Moutier se releva, baisa tendrement la main d’Elfy ; madame Blidot pleurait, Elfy sanglotait, le général s’agitait.

LE GÉNÉRAL.

Que diantre ! je crois que je vais aussi tirer mon mouchoir. Allez-vous bientôt finir, vous autres ? Moi qui amène M. le curé pour lui faire voir comme vous êtes tous heureux, et voilà que Moutier nous fait une scène à faire pleurer sa fiancée et sa sœur ; moi, j’ai une peine du diable à garder l’œil sec. M. le curé a les yeux rouges, et Moutier lui-même ne doit pas avoir la voix bien assurée.

MOUTIER.

Mon général, les larmes que je retiens sont des larmes de bonheur, les premières que je verse de ma vie. C’est à vous que je dois cette douce émotion ! Vous êtes d’aujourd’hui mon bienfaiteur ! » ajouta-t-il en saisissant les deux mains du général et en les serrant avec force dans les siennes.

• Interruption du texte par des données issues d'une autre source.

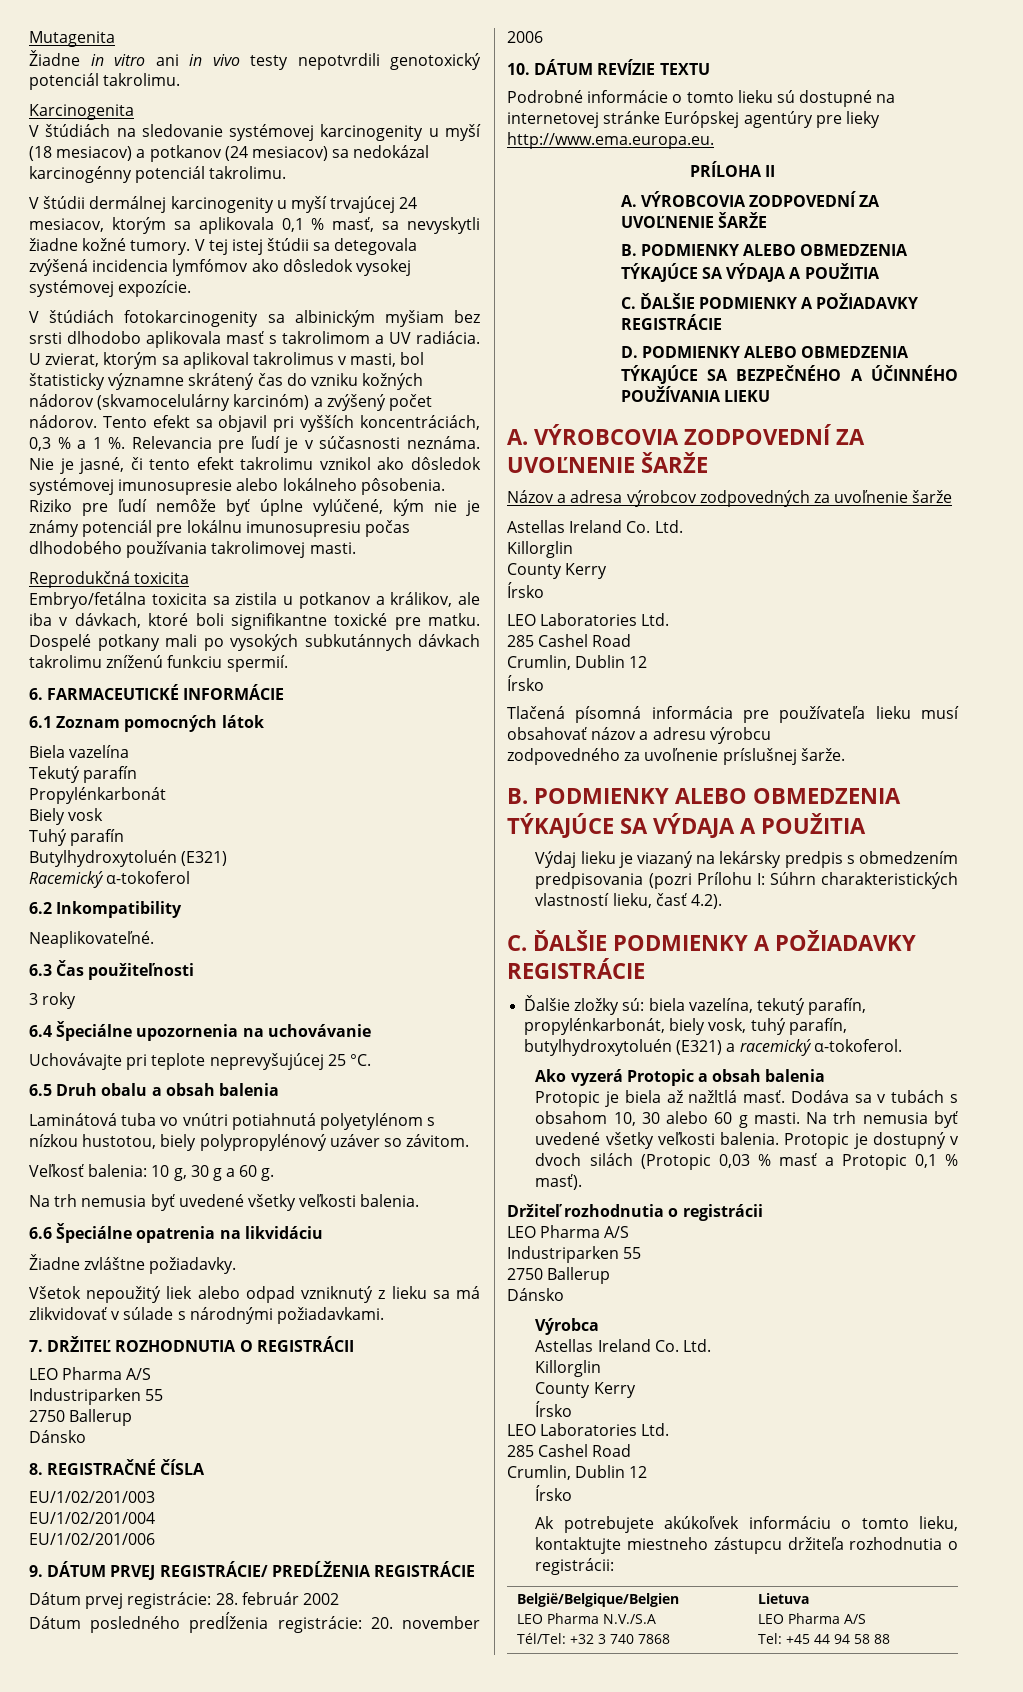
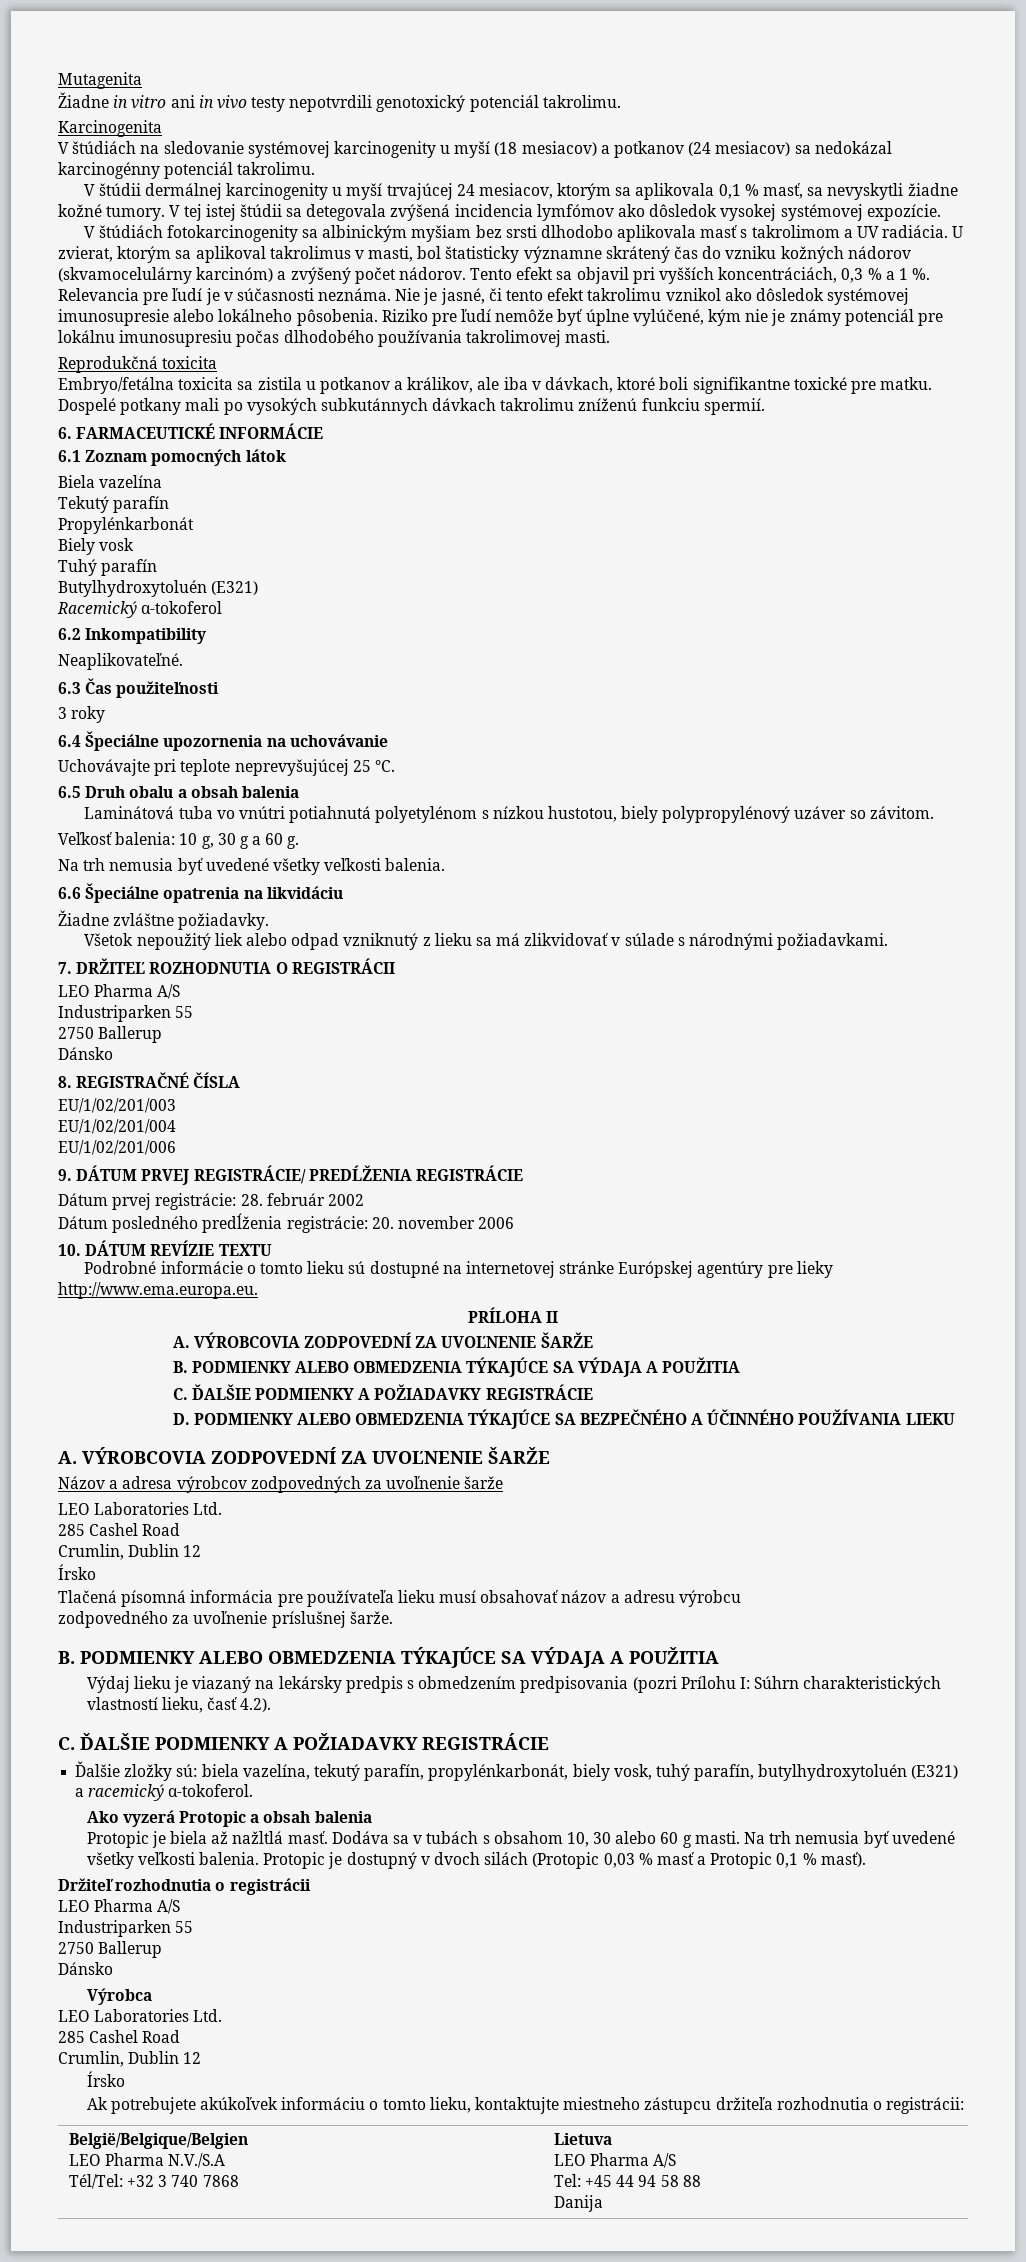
  Názov a adresa výrobcov zodpovedných za uvoľnenie šarže
- Astellas Ireland Co. Ltd.
- Killorglin
- County Kerry
- Írsko
  Výrobca
- Astellas Ireland Co. Ltd.
- Killorglin
- County Kerry
- Írsko
  België/Belgique/Belgien
  LEO Pharma N.V./S.A
  Tél/Tel: +32 3 740 7868 | Lietuva
  LEO Pharma A/S
  Tel: +45 44 94 58 88
+ Danija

L’agitation du général augmentait. Enfin il sauta au cou de Moutier, serra dans ses bras le curé étonné, manqua le jeter par terre en le lâchant trop brusquement, et marcha à pas redoublés vers la porte de sa chambre, qu’il referma sur lui.

Le curé s’assit, madame Blidot se mit près de lui, Elfy s’assit près de sa sœur, et Moutier plaça sa chaise près d’Elfy.